20. Following the first order characterization of strong convexity in Theorem 9.271,

$\langle \bv_1 - \bv_2, \by_1 - \by_2 \rangle \geq \sigma \| \bv_1 - \bv_2 \|^2.$
21. In other words

$\langle \nabla f^*(\by_1) - \nabla f^*(\by_2), \by_1 - \by_2 \rangle \geq \sigma \| \nabla f^*(\by_1) - \nabla f^*(\by_2) \|^2.$
22. By generalized Cauchy Schwartz inequality (Theorem 4.108)

$\langle \nabla f^*(\by_1) - \nabla f^*(\by_2), \by_1 - \by_2 \rangle \leq \| \nabla f^*(\by_1) - \nabla f^*(\by_2) \| \| \by_1 - \by_2 \|_*.$
23. Thus the previous inequality simplifies to

$\| \nabla f^*(\by_1) - \nabla f^*(\by_2) \| \leq \frac{1}{\sigma}\| \by_1 - \by_2 \|_*.$
24. This establishes that $$f^*$$ is $$\frac{1}{\sigma}$$-smooth.

## 9.18.4. Examples#

Example 9.84 (Smoothness of $$\sqrt{1 + | \cdot |_2^2}$$)

Let $$f : \RR^n \to \RR$$ be given by

$f(\bx) = \sqrt{1 + \| \bx \|_2^2}.$

$$f$$ is 1-smooth w.r.t. the $$\ell_2$$-norm.

1. Note that for any $$\bx \in \RR^n$$, the gradient is given by

$\nabla f(\bx) = \frac{\bx}{ \sqrt{1 + \| \bx \|_2^2}}.$
2. The Hessian is given by

$\nabla^f (\bx)= \frac{\bI}{ \sqrt{1 + \| \bx \|_2^2}} - \frac{\bx \bx^T}{ (1 + \| \bx \|_2^2)^{\frac{3}{2}}} \preceq \frac{\bI}{ \sqrt{1 + \| \bx \|_2^2}} \preceq \bI.$
3. Therefore, $$\lambda_{\max}( \nabla^2 f(\bx)) \leq 1$$ for every $$\bx \in \RR^n$$.
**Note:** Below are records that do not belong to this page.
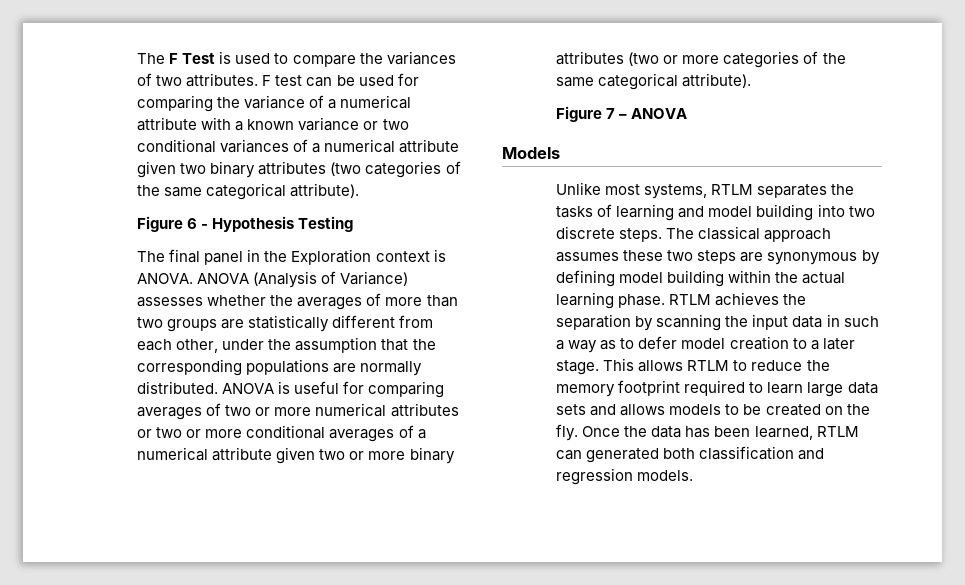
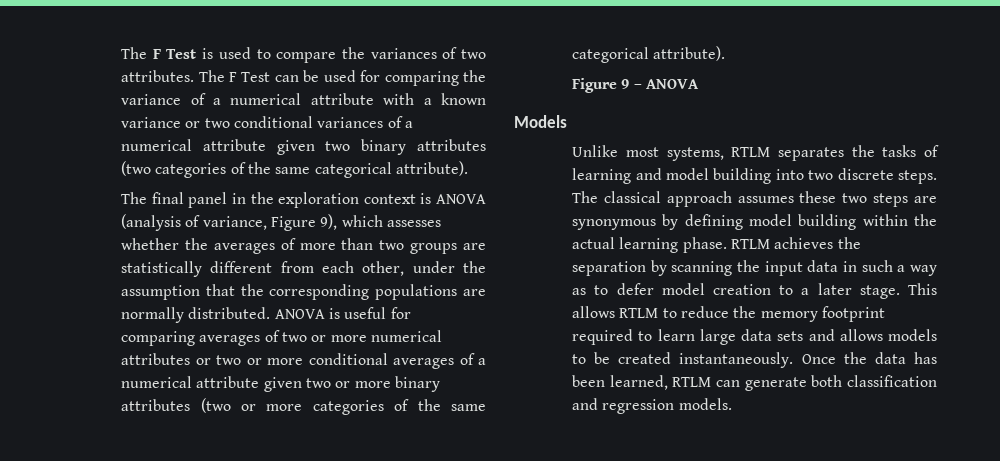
- F test can be used for comparing the variance of a numerical attribute with a known variance or two conditional variances of a numerical attribute given two binary attributes (two categories of the same categorical attribute).
+ The F Test can be used for comparing the variance of a numerical attribute with a known variance or two conditional variances of a numerical attribute given two binary attributes (two categories of the same categorical attribute).
- Figure 6 - Hypothesis Testing
- The final panel in the Exploration context is ANOVA. ANOVA (Analysis of Variance) assesses whether the averages of more than two groups are statistically different from each other, under the assumption that the corresponding populations are normally distributed.
+ The final panel in the exploration context is ANOVA (analysis of variance, Figure 9), which assesses whether the averages of more than two groups are statistically different from each other, under the assumption that the corresponding populations are normally distributed.
- Figure 7 – ANOVA
+ Figure 9 – ANOVA
- This allows RTLM to reduce the memory footprint required to learn large data sets and allows models to be created on the fly.
+ This allows RTLM to reduce the memory footprint required to learn large data sets and allows models to be created instantaneously.
- Once the data has been learned, RTLM can generated both classification and regression models.
+ Once the data has been learned, RTLM can generate both classification and regression models.

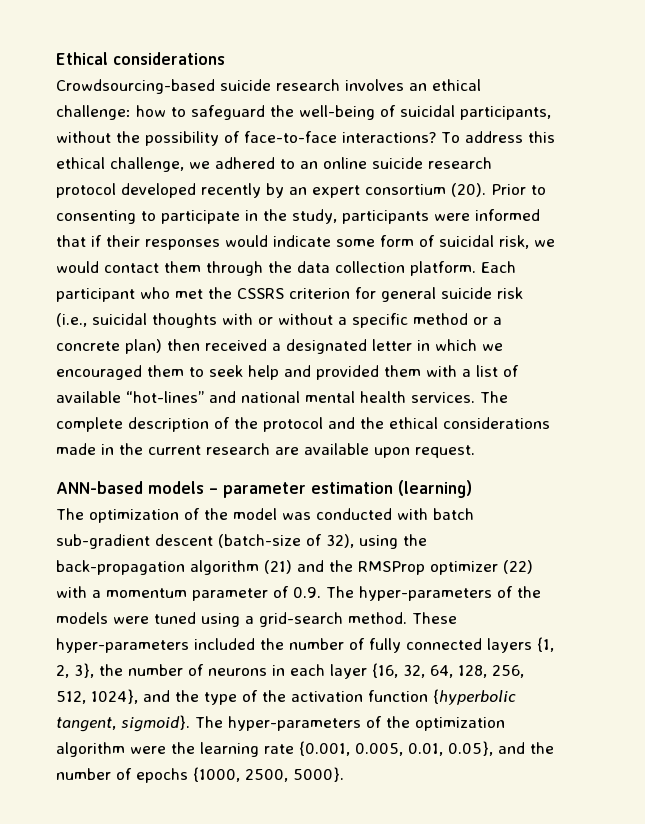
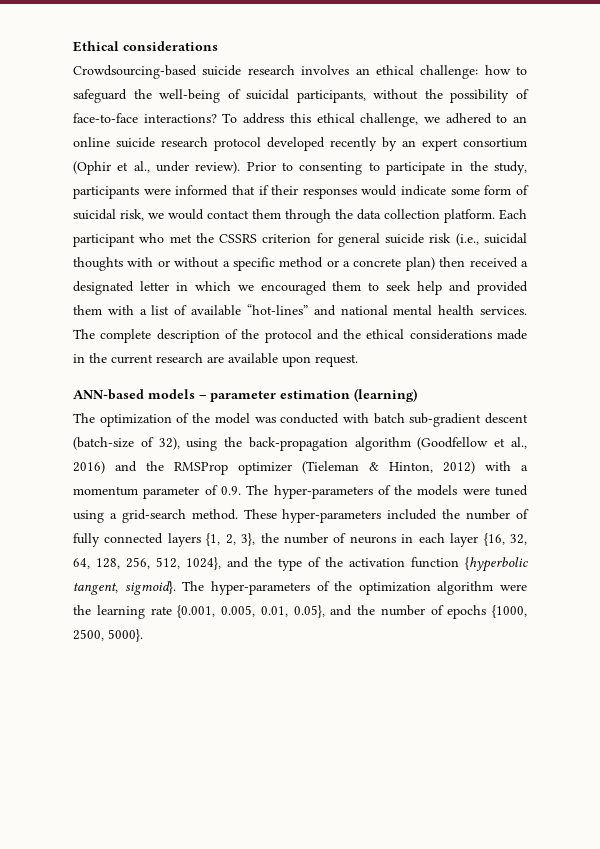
- To address this ethical challenge, we adhered to an online suicide research protocol developed recently by an expert consortium (20).
+ To address this ethical challenge, we adhered to an online suicide research protocol developed recently by an expert consortium (Ophir et al., under review).
- The optimization of the model was conducted with batch sub-gradient descent (batch-size of 32), using the back-propagation algorithm (21) and the RMSProp optimizer (22) with a momentum parameter of 0.9. The hyper-parameters of the models were tuned using a grid-search method.
+ The optimization of the model was conducted with batch sub-gradient descent (batch-size of 32), using the back-propagation algorithm (Goodfellow et al., 2016) and the RMSProp optimizer (Tieleman & Hinton, 2012) with a momentum parameter of 0.9. The hyper-parameters of the models were tuned using a grid-search method.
4. Hence, by Corollary 9.27, $$f$$ is 1-smooth w.r.t. the $$\ell_2$$-norm.

### 9.18.4.1. Log-Sum-Exp#

Example 9.85 (Smoothness of log-sum-exp)

Consider the log-sum-exp function $$f : \RR^n \to \RR$$ given by

$f(\bx) = \ln \left ( \sum_{i=1}^n e^{x_i}\right ).$

$$f$$ is 1-smooth w.r.t. $$\ell_2$$ and $$\ell_{\infty}$$ norms.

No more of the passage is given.